* _BRIEF_: Check every line of the data and copy the ones where "create" appears.

* _DATA SHOWN_:

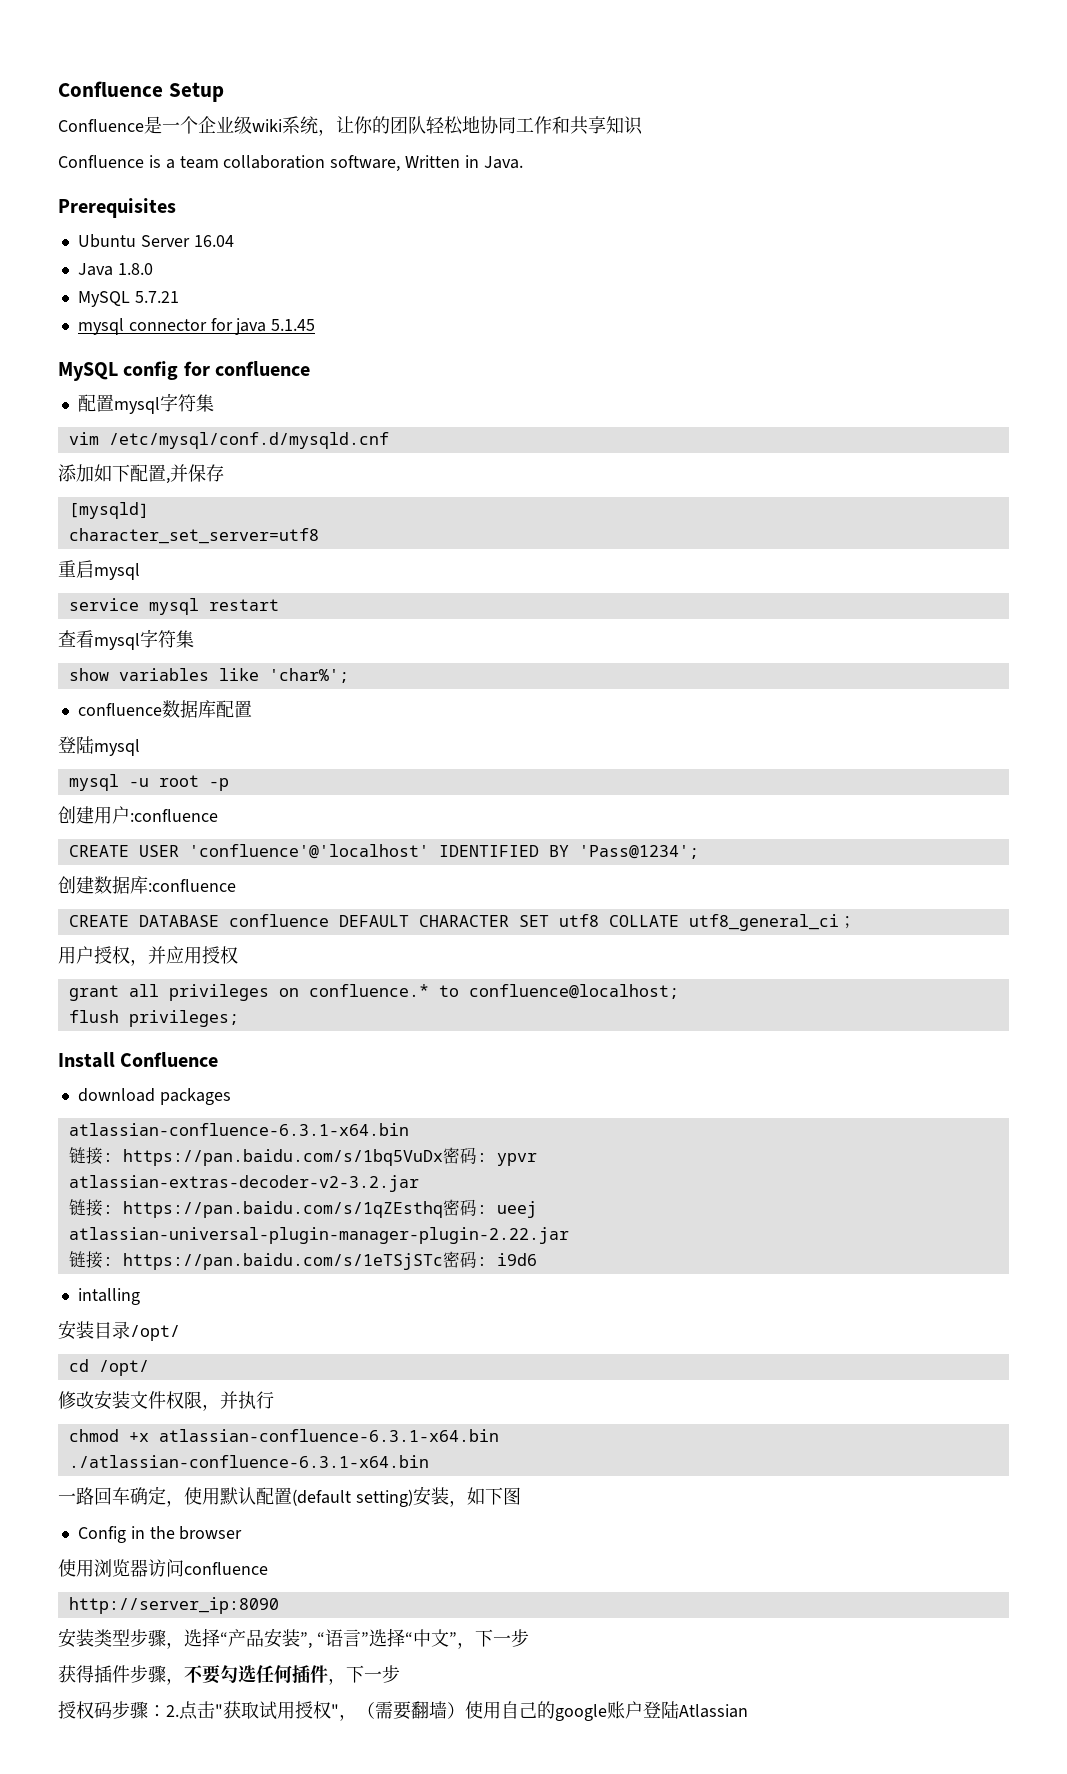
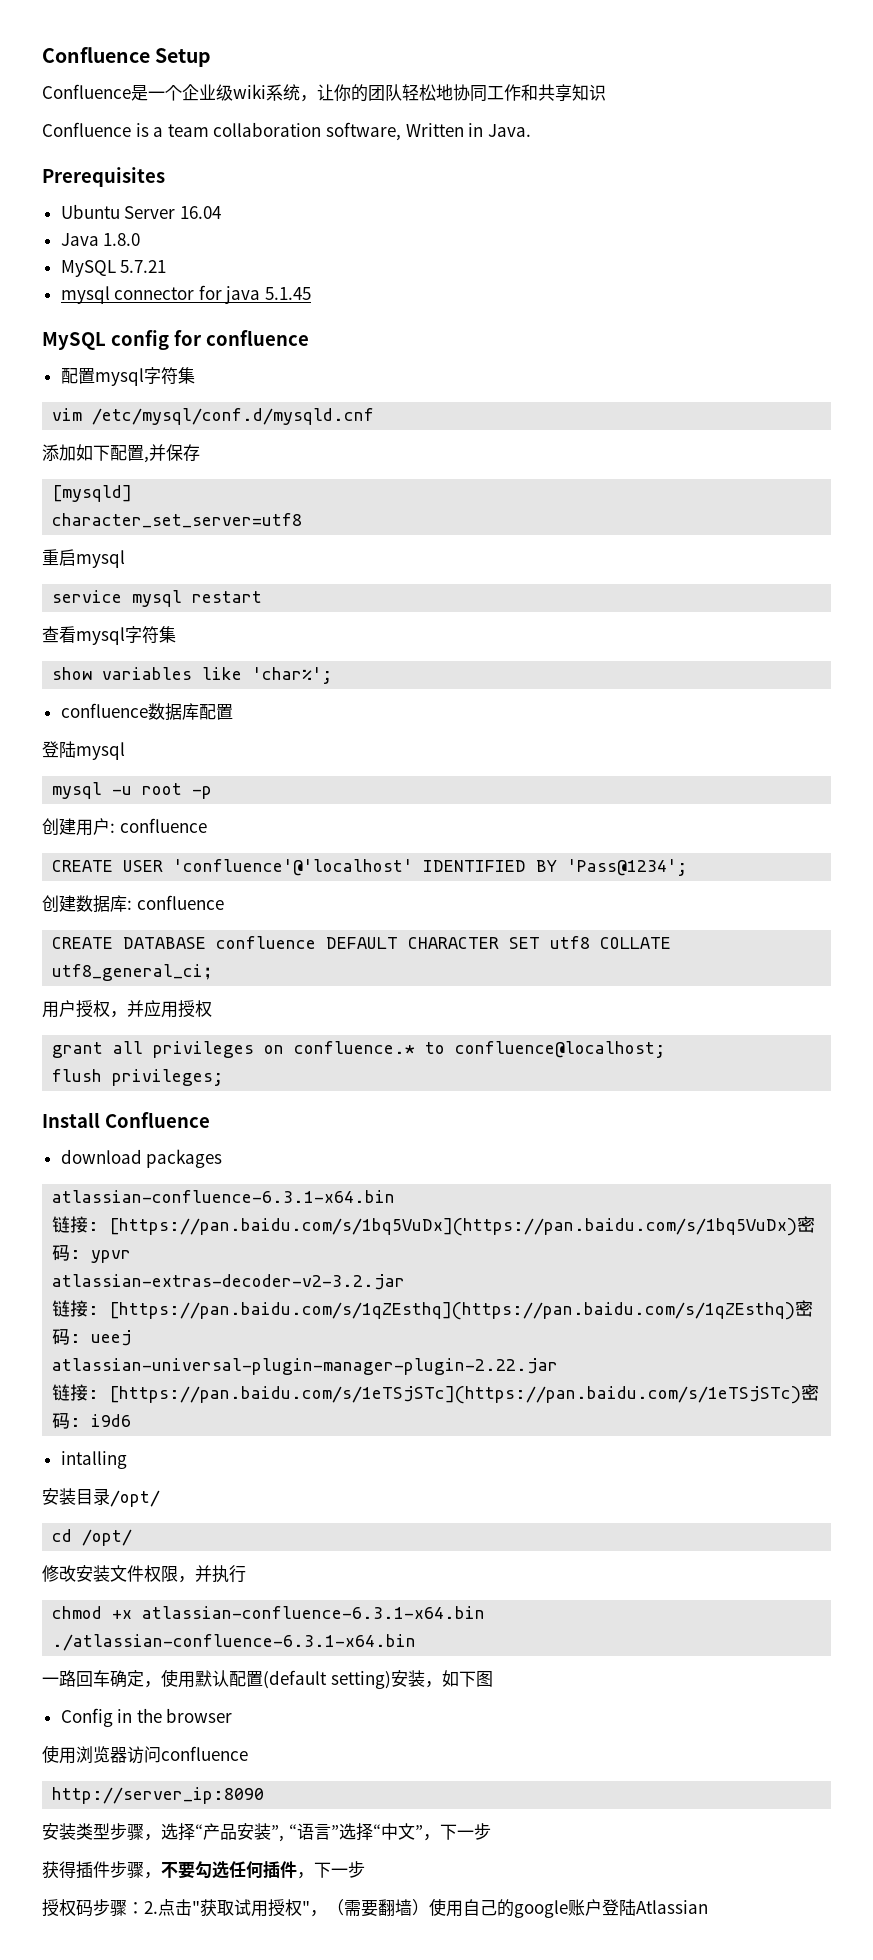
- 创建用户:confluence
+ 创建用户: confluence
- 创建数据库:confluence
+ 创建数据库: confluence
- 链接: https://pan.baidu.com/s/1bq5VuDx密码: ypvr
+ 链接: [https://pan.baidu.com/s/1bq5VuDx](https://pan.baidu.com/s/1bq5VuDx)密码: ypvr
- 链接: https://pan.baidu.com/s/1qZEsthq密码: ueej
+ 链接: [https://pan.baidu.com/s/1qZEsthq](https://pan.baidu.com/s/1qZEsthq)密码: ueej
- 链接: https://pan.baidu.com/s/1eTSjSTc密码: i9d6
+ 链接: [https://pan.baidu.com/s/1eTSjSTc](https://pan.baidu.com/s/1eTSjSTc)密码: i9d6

---

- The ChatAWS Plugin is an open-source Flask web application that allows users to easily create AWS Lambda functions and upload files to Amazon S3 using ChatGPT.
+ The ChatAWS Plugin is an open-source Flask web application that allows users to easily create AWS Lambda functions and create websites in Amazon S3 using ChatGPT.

...

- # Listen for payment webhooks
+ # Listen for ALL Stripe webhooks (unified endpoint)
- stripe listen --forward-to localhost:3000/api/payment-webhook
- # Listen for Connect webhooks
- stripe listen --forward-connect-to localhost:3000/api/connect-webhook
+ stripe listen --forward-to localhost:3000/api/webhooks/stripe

* _YOUR SOLUTION_:
- The ChatAWS Plugin is an open-source Flask web application that allows users to easily create AWS Lambda functions and upload files to Amazon S3 using ChatGPT.
+ The ChatAWS Plugin is an open-source Flask web application that allows users to easily create AWS Lambda functions and create websites in Amazon S3 using ChatGPT.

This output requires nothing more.